The Art of Asking is the title of Palmer’s new book, as well as her immensely popular TED talk from a year ago. In a nutshell, it is about asking for assistance when you need it, and allowing yourself to accept that help.

Her trip here is a case in point. She arrived unexpectedly, and everything – hotel recommendation, Greg’s assistance, the venue for the gig – came to her through Twitter. Specifically, through asking, which can be trickier than it might seem.

‘Expect a lot of imperfection’
“The minute you ask for support and random chaotic help, you have to expect a lot of imperfection. You have to know when to say, ‘No thank you, I don’t want that.’ So the art is in being the director. And you have to be careful not to be ungrateful.”

Our pre-show time is limited, since a crowd is waiting for Palmer to perform hits such as The Killing Type, Missed Me and Coin-Operated Boy at the Good Luck Bar. We conclude our interview over Sunday lunch near her hotel in the Maboneng Precinct.

A fundamental part of the art of asking, I say, seems to be connection to other people.

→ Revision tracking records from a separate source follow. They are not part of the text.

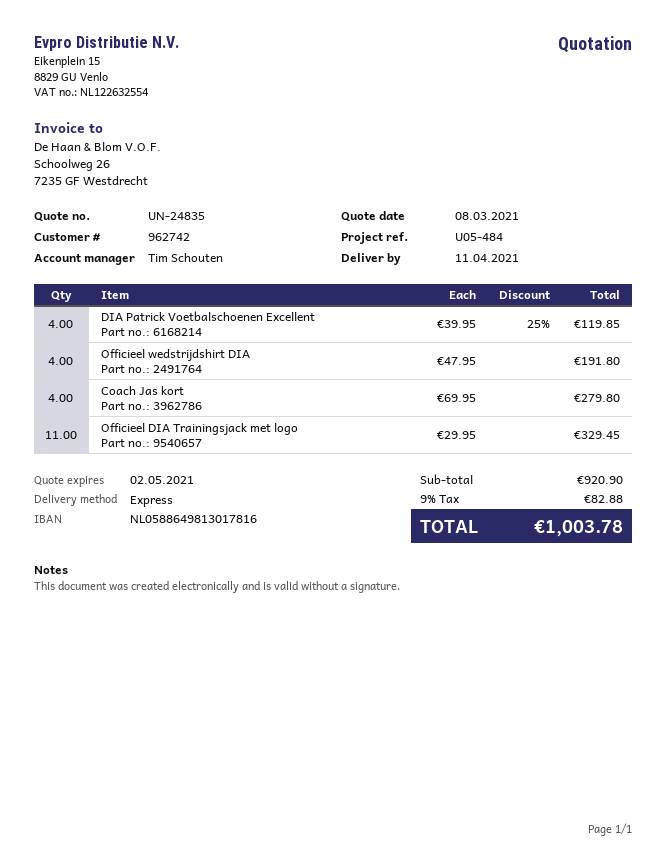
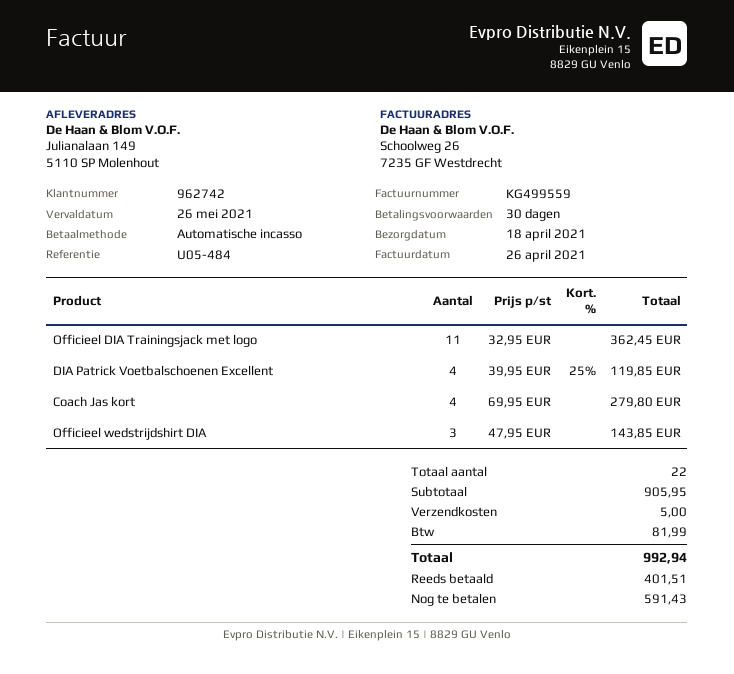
delivery date: 2021-04-11 -> 2021-04-18
Officieel wedstrijdshirt DIA: 4 x 47.95 = 191.80 -> 3 x 47.95 = 143.85
Officieel DIA Trainingsjack met logo: 11 x 29.95 = 329.45 -> 11 x 32.95 = 362.45
subtotal: 920.90 -> 905.95
shipping: none -> 5.00
tax: 82.88 -> 81.99
total: 1003.78 -> 992.94

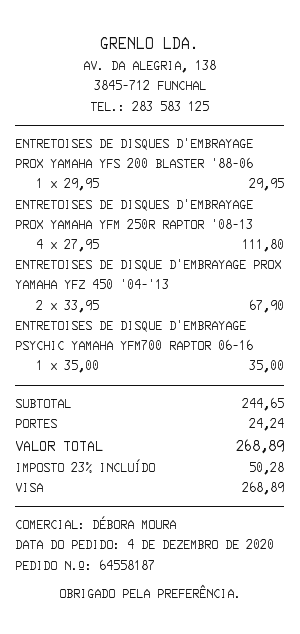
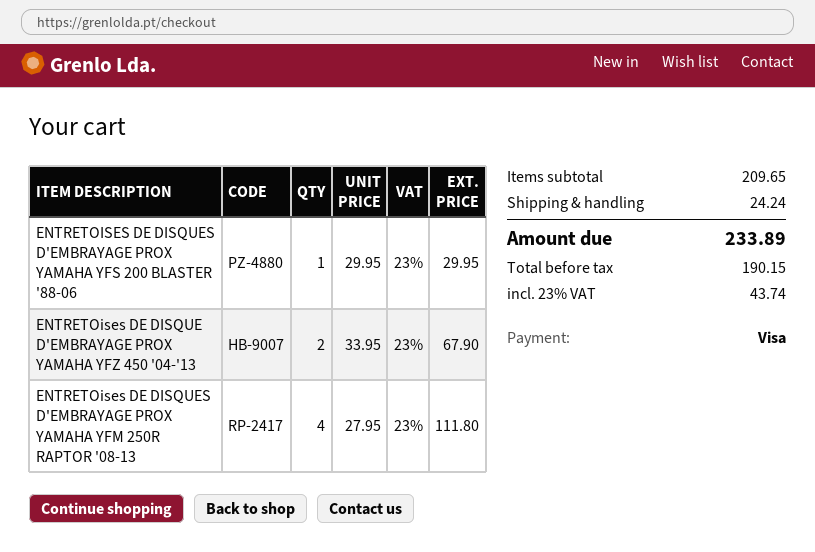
ENTRETOISES DE DISQUE D'EMBRAYAGE PSYCHIC YAMAHA YFM700 RAPTOR 06-16: 1 x 35.00 = 35.00 -> none
subtotal: 244.65 -> 209.65
tax: 23% = 50.28 -> 23% = 43.74
total: 268.89 -> 233.89

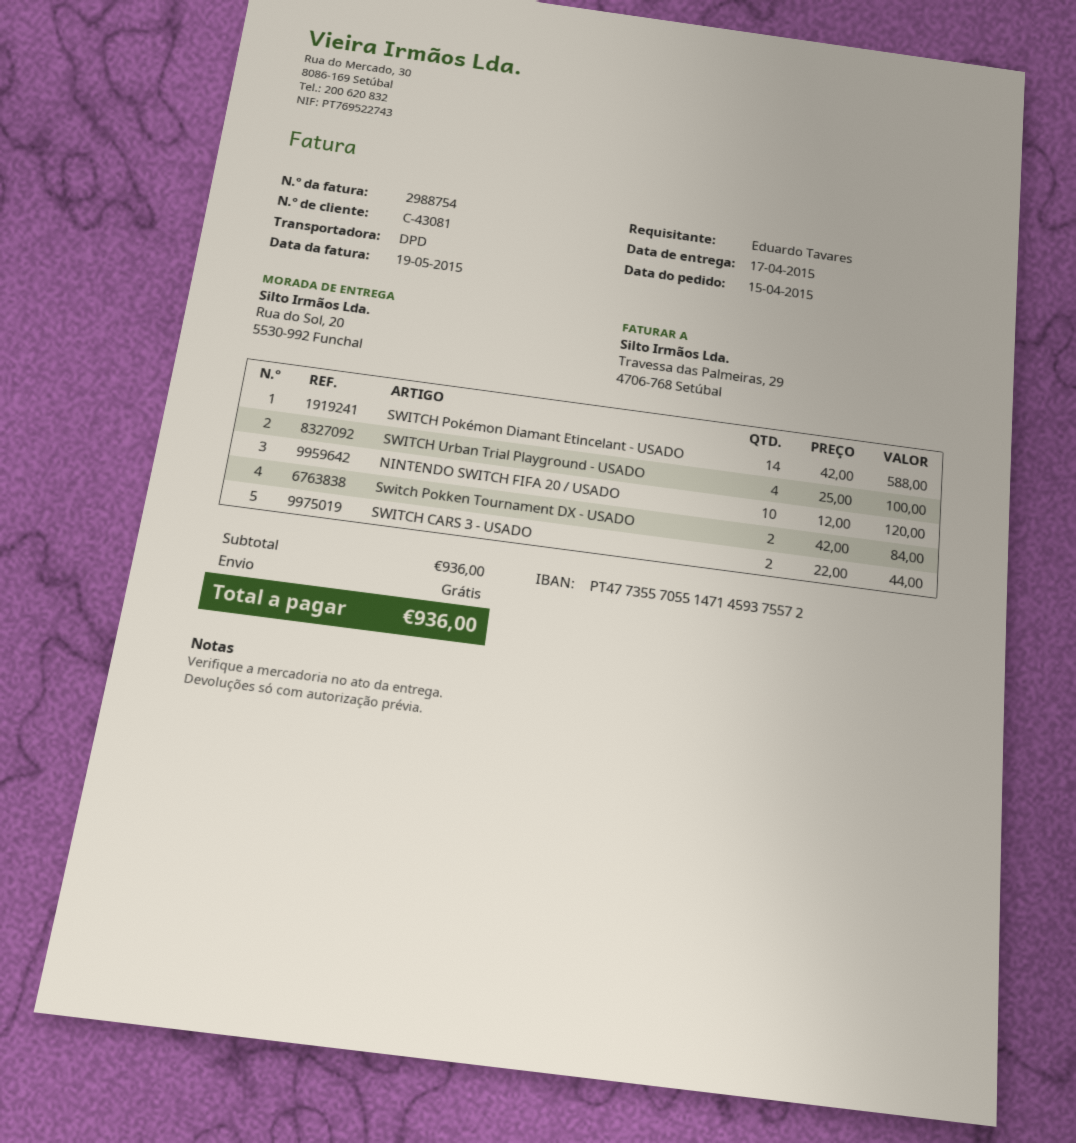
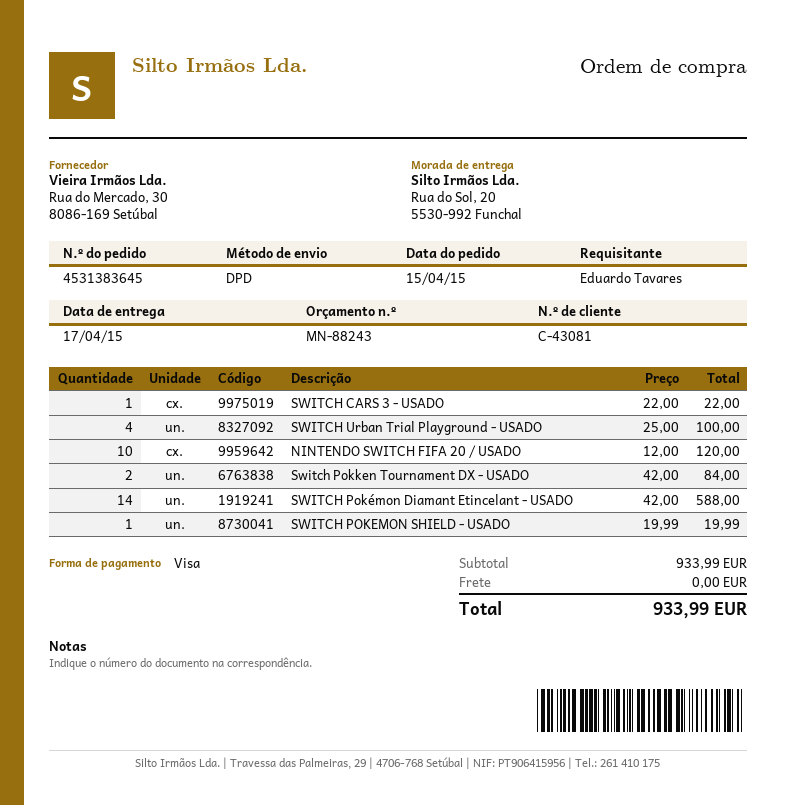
SWITCH CARS 3 - USADO: 2 x 22.00 = 44.00 -> 1 x 22.00 = 22.00
SWITCH POKEMON SHIELD - USADO: none -> 1 x 19.99 = 19.99
subtotal: 936.00 -> 933.99
total: 936.00 -> 933.99

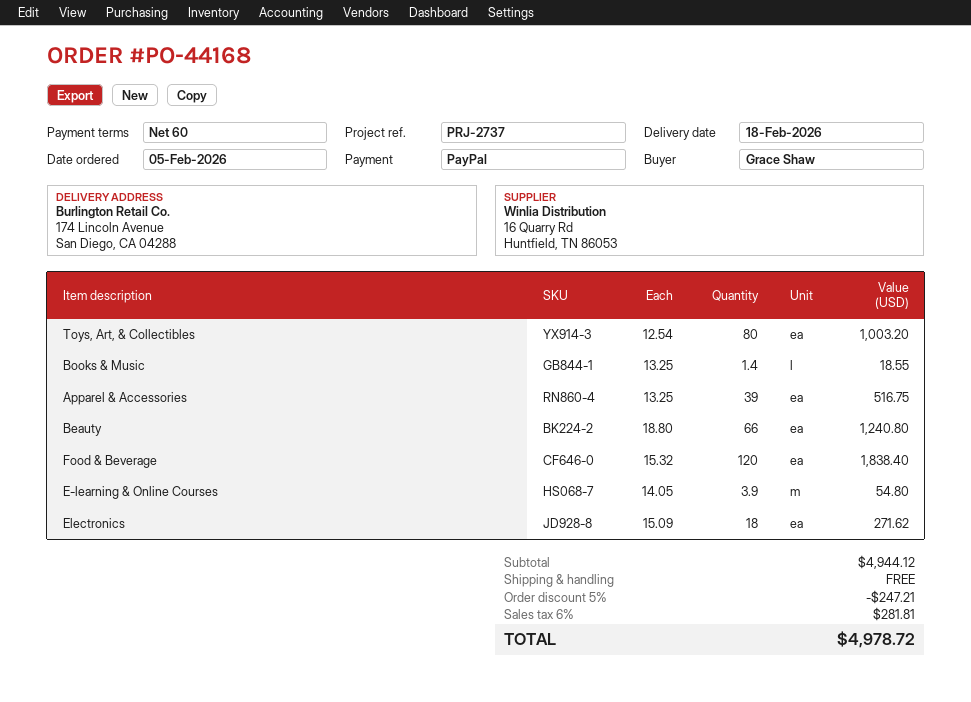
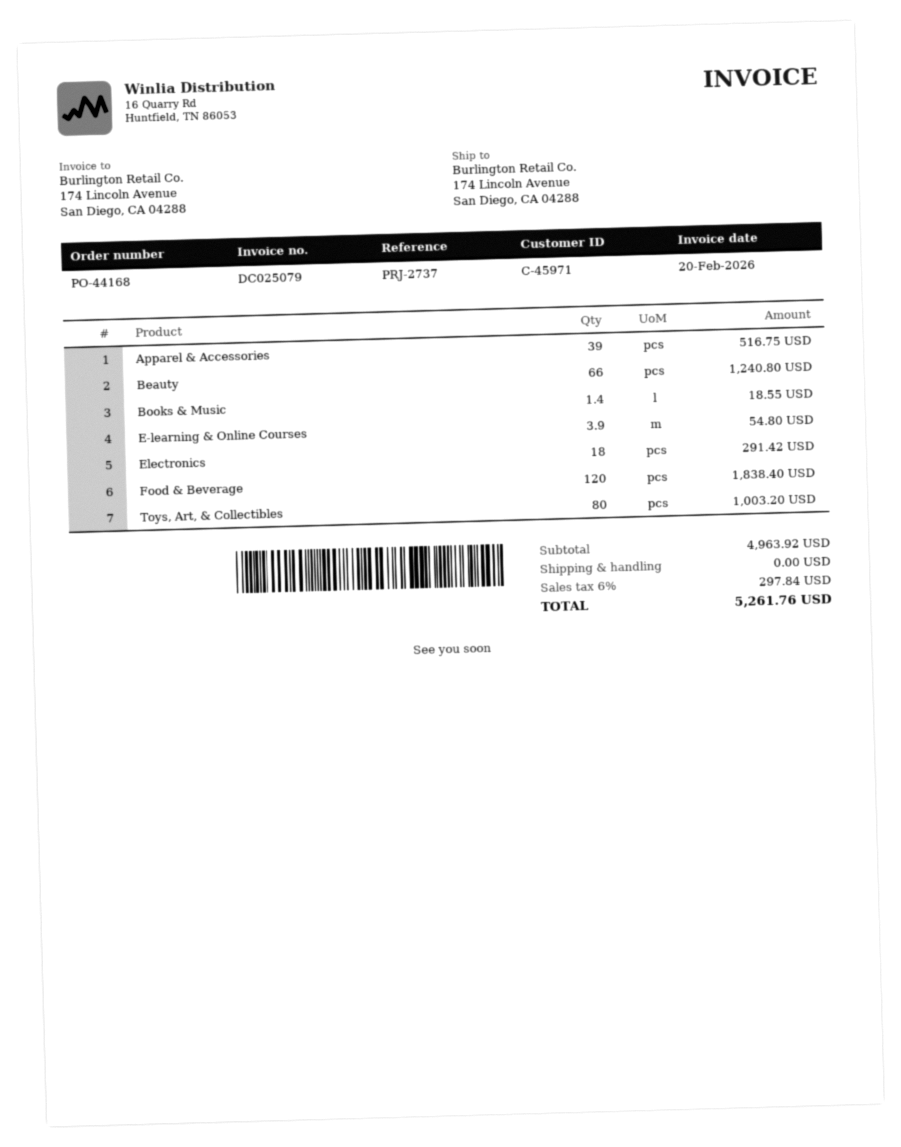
Electronics: 18 for 271.62 -> 18 for 291.42
subtotal: 4944.12 -> 4963.92
discount: 5% = 247.21 -> none
tax: 6% = 281.81 -> 6% = 297.84
total: 4978.72 -> 5261.76

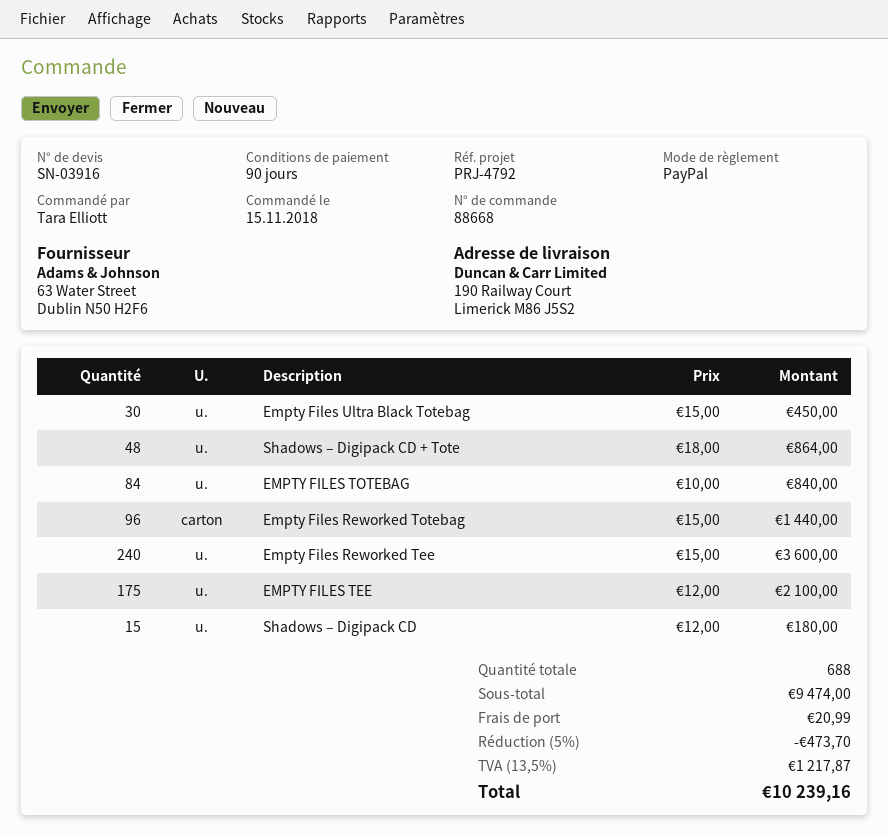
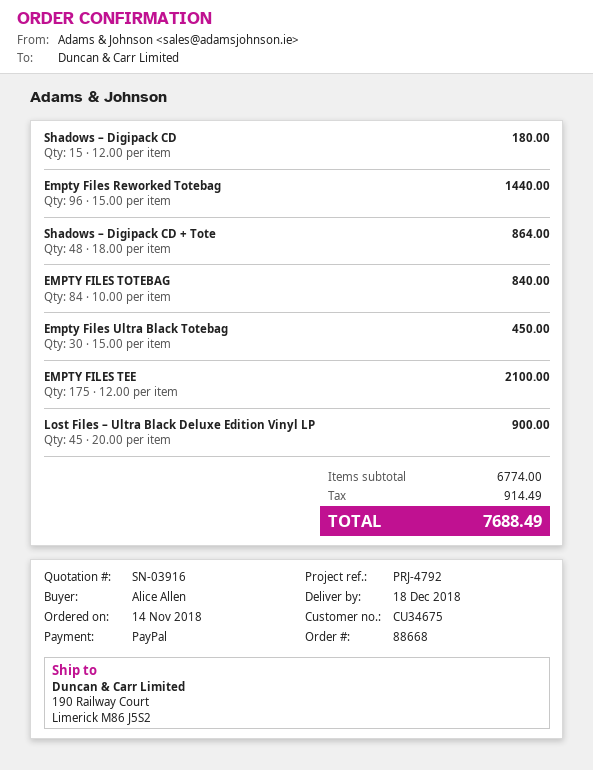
order date: 2018-11-15 -> 2018-11-14
ordered by: Tara Elliott -> Alice Allen
Empty Files Reworked Tee: 240 x 15.00 = 3600.00 -> none
Lost Files – Ultra Black Deluxe Edition Vinyl LP: none -> 45 x 20.00 = 900.00
subtotal: 9474.00 -> 6774.00
discount: 5% = 473.70 -> none
shipping: 20.99 -> none
tax: 1217.87 -> 914.49
total: 10239.16 -> 7688.49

“Asking begets connection,” she agrees. “But also you need to be connected sometimes before you can ask. It’s a real dance.”

You don’t have to ask for everything, she explains. “I put up my hand and asked for a place where I can play, and I reached out to Greg and said ‘Do you want to be my friend?’ But then all of this abundance spilled out of that. And that’s usually how it goes. It’s not like you have to stand there continuously demanding things. You just kind of open the door and then light comes in.

“I’ve built my whole career that way, and it works. Sometimes it’s a pain in the ass, and you end up in sticky situations and sometimes you wind up with people you can’t stand, anything’s possible. But I’d so much rather deal with the messiness than to sit there and go, ‘Well, I don’t know, it might be scary.’

“And I think one of the reasons I often get misunderstood is that from the outside it can often appear vampiric, like you’re just going into the universe and sucking out all of its marrow. But the idea is, it doesn’t work if it’s vampiric. It only works if you’re also actually offering something in exchange, like bringing something into somebody else’s life.”

Amanda Palmer has learned how to ask – and she is teaching others how to do the same.